Matlab is no fun
Matlab is no fun
Part of what I’m up to these days involves generating signals, particularly signals that resemble received pulsar emissions and optionally applying some analysis or synthesis operations. The goal is to prepare data files that can be gobbled up by a C++ pulsar processor. The code I’m working with to generate and preprocess pulsar signals is all written in Matlab. This is my first time working extensively with the language, and over the course of the past few months, I’ve noticed and grappled with some language features that I don’t like. In general, coding in Matlab isn’t fun because of these features.

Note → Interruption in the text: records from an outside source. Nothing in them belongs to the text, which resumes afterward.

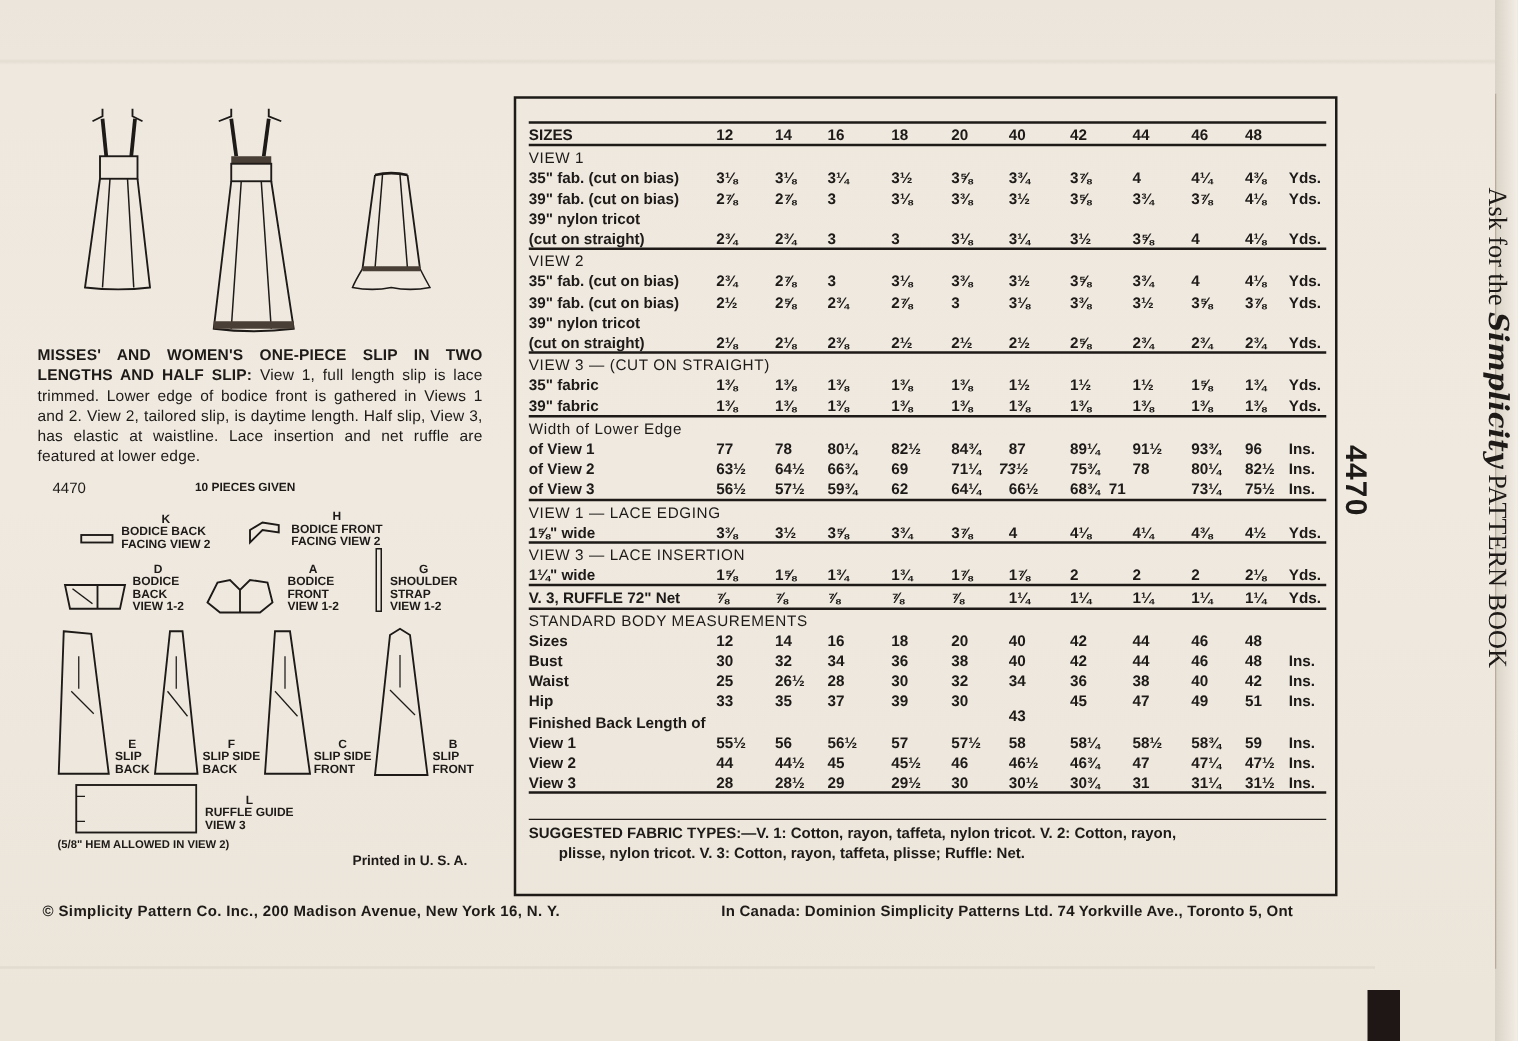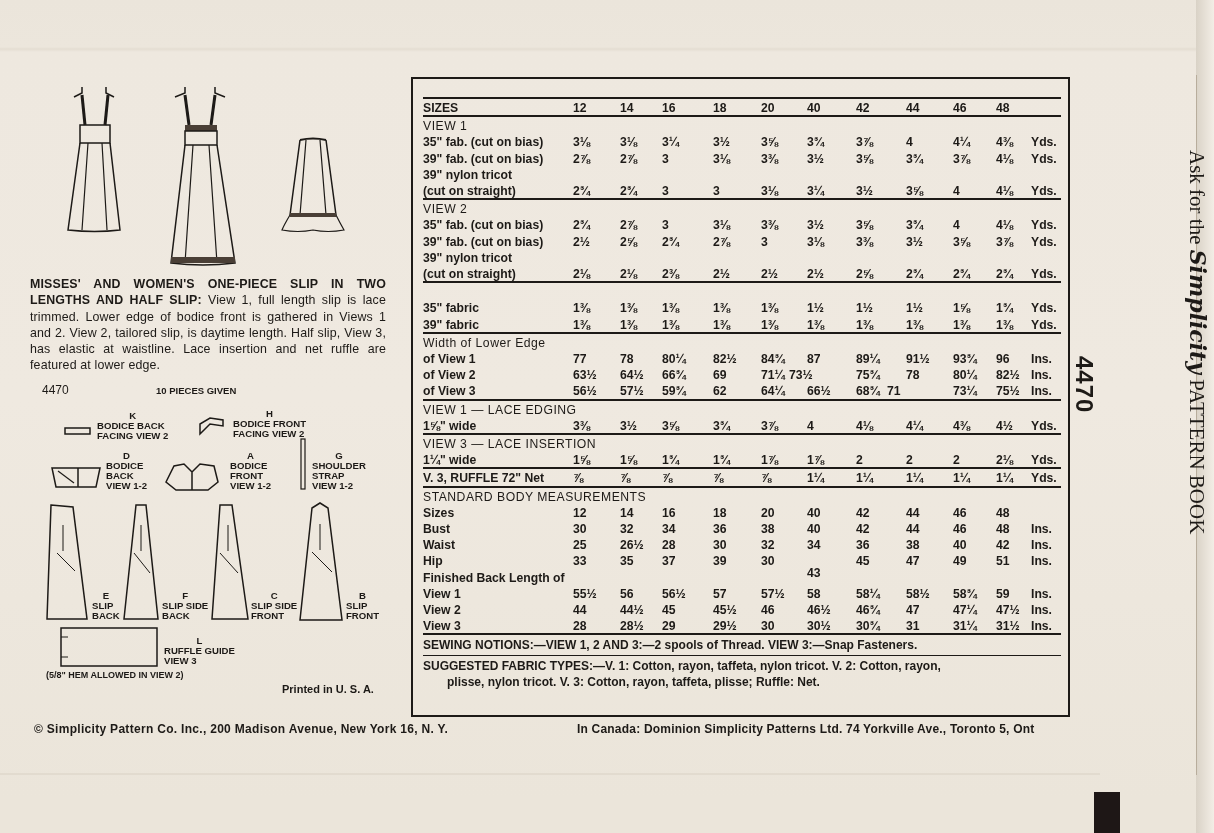--- a/index.html
+++ b/index.html
@@ -341,6 +341,9 @@
       <span class="unit">Yds.</span>
     </div>
     <div class="rule" style="top: 202.2px;"></div>
+    <div class="row" style="top: 206.2px;">
+      <span class="lbl section-title">VIEW 3 — (CUT ON STRAIGHT)</span>
+    </div>
     <div class="row" style="top: 222.4px;">
       <span class="lbl">35" fabric</span>
       <span class="cell" style="left: 160px;">1⅜</span>

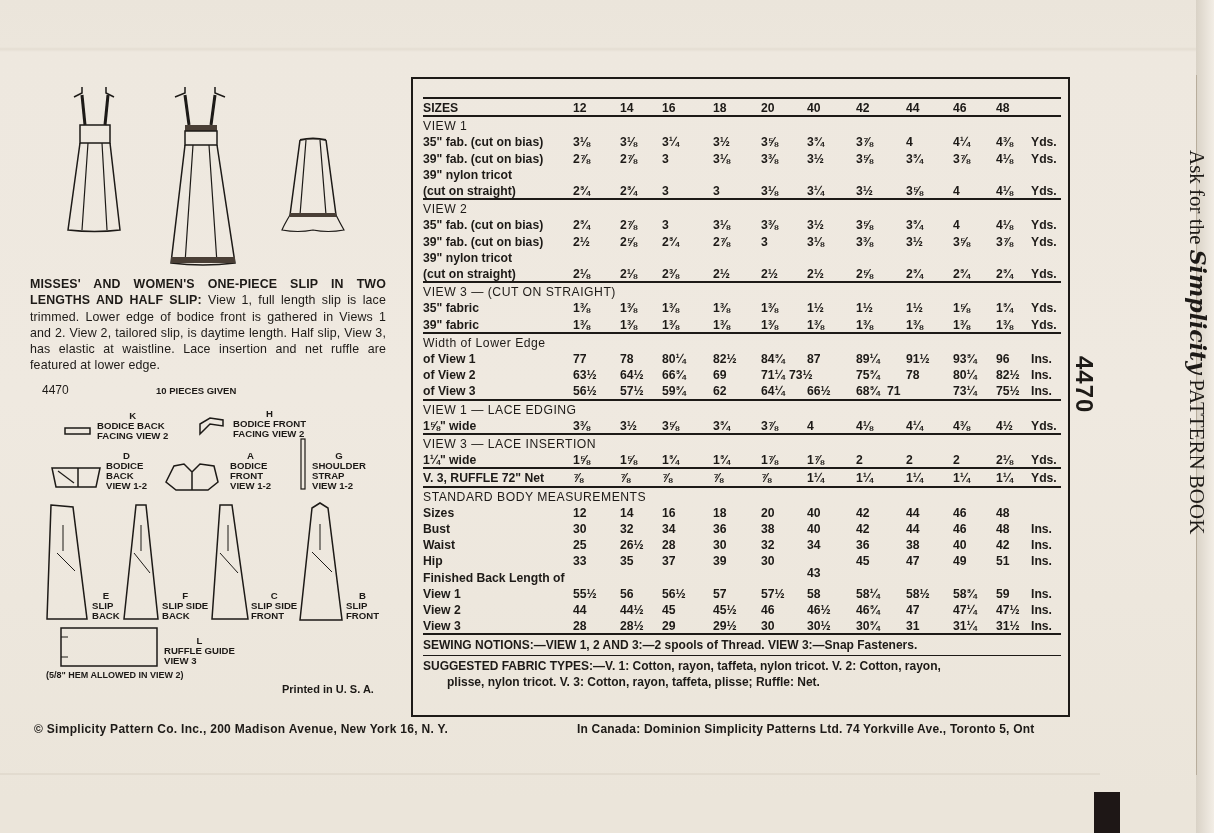--- a/index.html
+++ b/index.html
@@ -397,7 +397,7 @@
       <span class="cell" style="left: 249px;">66¾</span>
       <span class="cell" style="left: 300px;">69</span>
       <span class="cell" style="left: 348px;">71¼</span>
-      <span class="cell" style="left: 376px;">73½</span>
+      <span class="cell" style="left: 386px; font-style: italic;">73½</span>
       <span class="cell" style="left: 443px;">75¾</span>
       <span class="cell" style="left: 493px;">78</span>
       <span class="cell" style="left: 540px;">80¼</span>

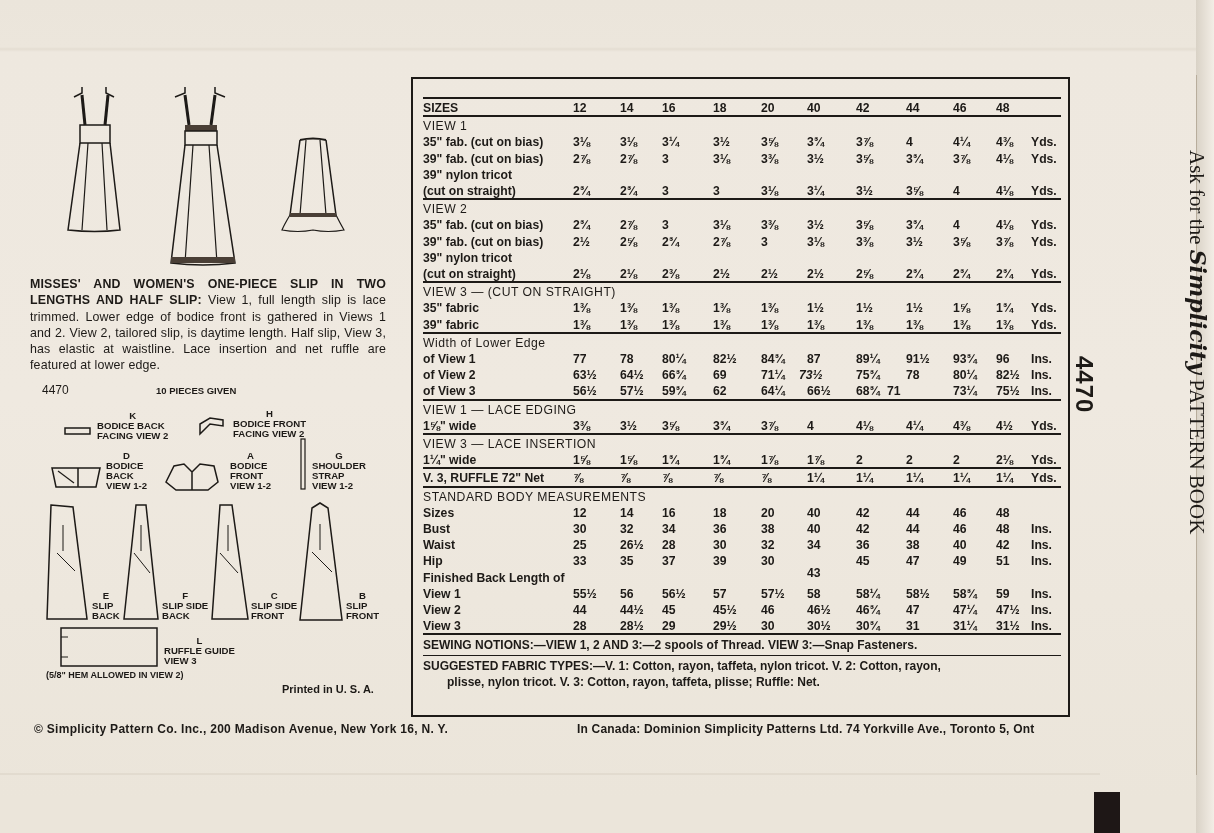--- a/index.html
+++ b/index.html
@@ -574,7 +574,6 @@
       <span class="unit">Ins.</span>
     </div>
     <div class="rule" style="top: 554.4px;"></div>
-    <div class="notions" style="top: 559.4px;">SEWING NOTIONS:—VIEW 1, 2 AND 3:—2 spools of Thread. VIEW 3:—Snap Fasteners.</div>
     <div class="rule thin" style="top: 575.6px;"></div>
     <div class="notions" style="top: 579.6px;">SUGGESTED FABRIC TYPES:—V. 1: Cotton, rayon, taffeta, nylon tricot. V. 2: Cotton, rayon,</div>
     <div class="notions" style="top: 595.8px; left: 34px;">plisse, nylon tricot. V. 3: Cotton, rayon, taffeta, plisse; Ruffle: Net.</div>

Before I jump in, I should note I’ve spent most of my time coding in Python and JavaScript, with the occasional smattering of C++. As a result, I’m going to spend some time comparing Matlab syntax to that of Python and JavaScript. My ideas about scientific programming are largely influenced by spending lots of time using numpy. I approach scientific programming more from a development perspective than the perspective of a scientist end user; I’ve used numpy and scipy more in the context of writing servers that interface with FPGAs more than coding up Jupyter notebooks for data analysis and visualization.
Curly bracket indexing vs parentheses indexing.
Matlab has two array array types: a fortran style array, and a cell array.
A cell array is like a Python list
in that it can contain various data types.
I declare the two types of arrays differently, and I also index them differently:
>> a = {'dean', 'shaff'};
>> a{1}
ans =
'dean'
>> b = [1 2];
>> b(1)
ans =
1
Note that I can use the parentheses syntax with the cell array, but it will return a cell array slice of the original array. I’m not sure why the two are indexed differently. A cell array and a single data type array are very different types of containers from a low level perspective. Matlab, however, is a high level language. The idea of being high level is that one hides the intricacies of low level langauges from the user, allowing them to spend less time coding. From a high level perspective, a cell array and a single data type array (I keep saying single data type instead of number because we could have an array of chars) are doing the same thing: they’re an ordered container that we can iterate through, index, and slice. Why then, from this high level perspective, should we interact with them differently?
Perhaps my biggest issue with the parantheses indexing syntax is that it is the same syntax used for calling functions. This is an example of two things that should not be confounded! Indexing an array and calling a function are different ideas, and this should be reflected in different syntax. Moreover, this is a feature from a lower level langauge (fortran, in this case) that should not be carried over to a higher level langauge.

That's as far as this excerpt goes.